В 1905-м году Бялик пишет ещё одну поэму «Свиток о Пламени». Несмотря на весь авторитет поэта, эту поэму не приняли, посчитали претенциозной, «модернистской», сочли неудачной по композиции и вообще невнятной по замыслу. При этом желание всё же разгадать замысел Бялика было так велико, что появилось три варианта перевода поэмы на русский язык. Но и это не помогло постичь поэму.
С этого времени Бялик пишет всё меньше стихов. В 1916-м году отмечается 25-летие творческой деятельности поэта, но все задаются вопросом о причине его молчания. Мы, однако, не будем углубляться в литературоведческие и психологические тонкости. Просто продолжим рассказ о жизни Бялика.

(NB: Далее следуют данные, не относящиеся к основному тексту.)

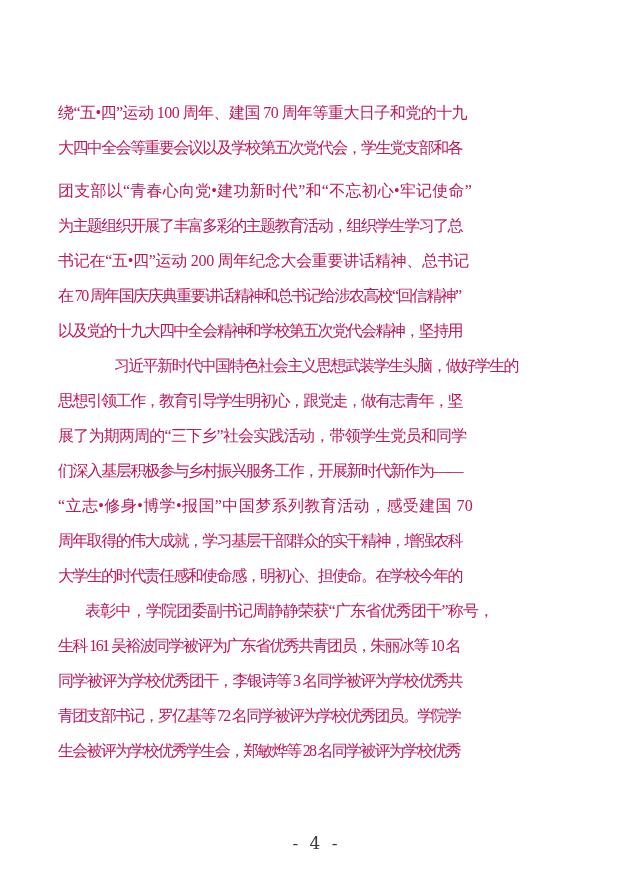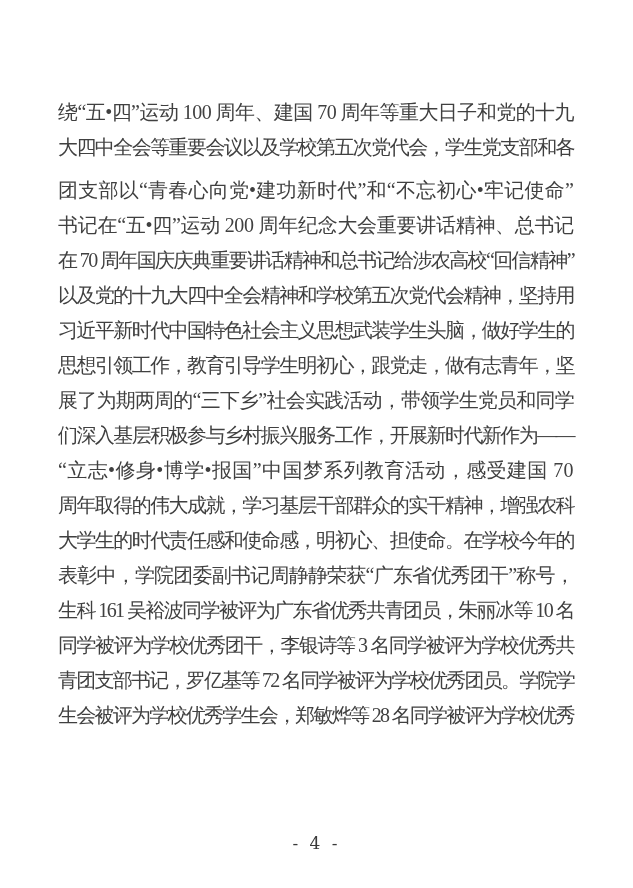"绕“五•四”运动 100 周年、建国 70 周年等重大日子和党的十九" .line { color: #404040 -> #be185d; font-size: 20px -> 16px }
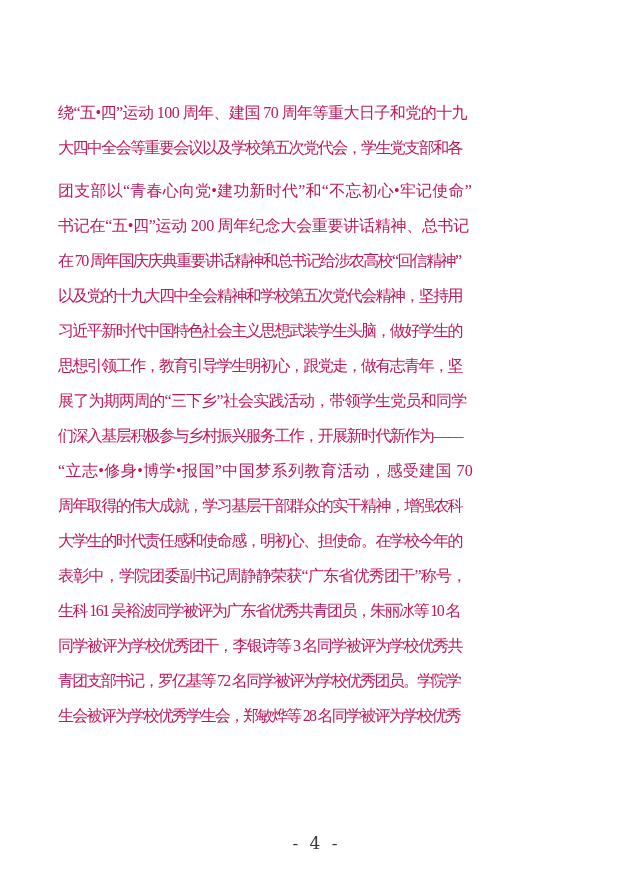"为主题组织开展了丰富多彩的主题教育活动，组织学生学习了总" div.line { html: none -> <div>为主题组织开展了丰富多彩的主题教育活动，组织学生学习了总</div> }
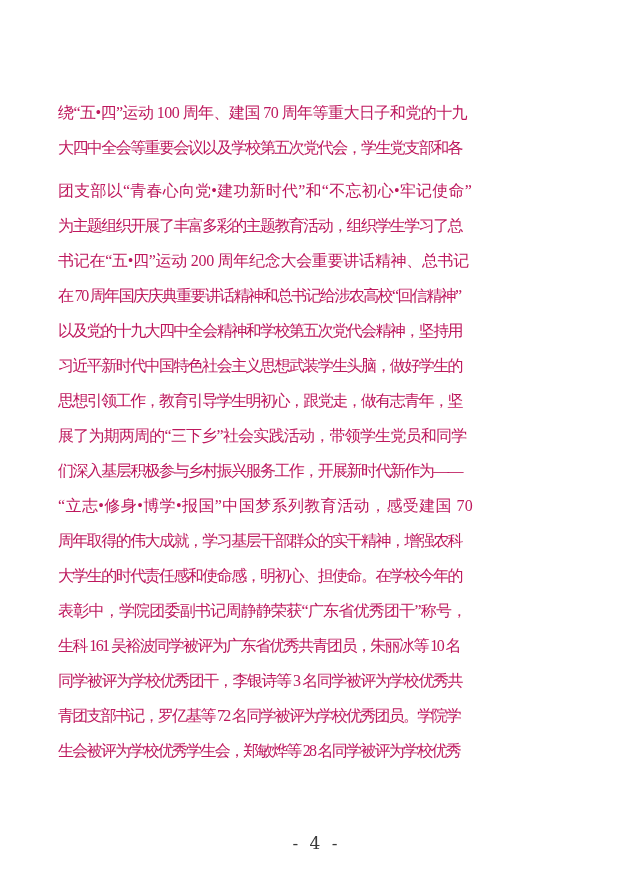"习近平新时代中国特色社会主义思想武装学生头脑，做好学生的" div.line { text-align: none -> center }
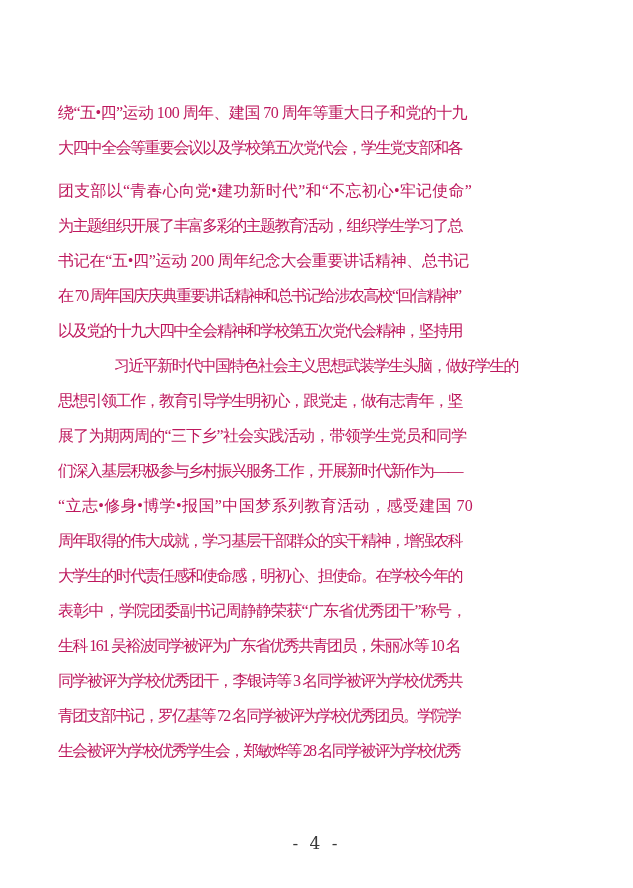"表彰中，学院团委副书记周静静荣获“广东省优秀团干”称号，" div.line { margin-left: none -> 27px }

Ещё до Остапа Бендера [270]у Бялика возникли разногласия с Евсекцией – Еврейской секцией РКП(б). Внешне – чисто языковые. Евсекция признавала в качестве «правильного» еврейского языка идиш: он начался как диалект немецкого, но вырос в самостоятельный язык – в то время на нём разговаривало 11 миллионов человек. Сам Бялик, как мы отмечали, говорил на нём, но, в отличие от своих современников – «дедушки еврейской литературы» одессита Менделе Мойхер-Сфорима и Шолом-Алейхема – и будущего Нобелевского лауреата 1978 года-го Исаака Башевис-Зингера (Ицхока Пинхус-Менделевича Зингера), творил на иврите. Он, правда, переводил Мойхер-Сфорима и Шолом-Алейхема на иврит, чем в глазах большевиков только усугублял свою вину. Евсекция и РКП(б) в целом рассматривала иврит как язык реакционный, связанный с иудаизмом и сионизмом – эта связь, признаем, действительно была и по сей день сохраняется. В революционном рвении большевики запрещают его постановлением Наркомпроса в 1919-м году, книги не только не издаются, но и изымаются из библиотек. Московский Театр на иврите «Габима» [271](«Сцена») после триумфальных гастролей по Европе «оседает» в Палестине, а Бялик – с несколькими чемоданами шрифта – в Берлине.
35 видных еврейских семей выехали из Одессы в 1921-м году по личному письменному распоряжению Ленина, полученному благодаря заступничеству Максима Горького. Горький в то время хлопотал о многих, но, думаем, о Бялике – с особым энтузиазмом. Ведь он писал о Бялике так: « Для меня Бялик – великий поэт, редкое и совершенное воплощение духа своего народа, он – точно Исаия, пророк наиболее любимый мною, и точно богоборец Иов. Как все русские, я плохо знаю литературу евреев, но поскольку я знаю её, мне кажется, что народ Израиля еще не имел, – по крайней мере на протяжении XIX века, – не создавал поэта такой мощности и красоты. На русском языке стихи Бялика вероятно теряют половину своей силы, образности, но и то, что дают переводы, позволяет чувствовать красоту гневной поэзии Бялика » [272]. На выезде этих семей опробован приём «мягкого» избавления от инакомыслящих, повторённый в 1922-м году высылкой 160 философов и мыслителей (так называемый «философский пароход», хотя фактически судов и рейсов было два). На эту тему афористично высказался Троцкий: « Мы этих людей выслали потому, что расстрелять их не было повода, а терпеть было невозможно » [273].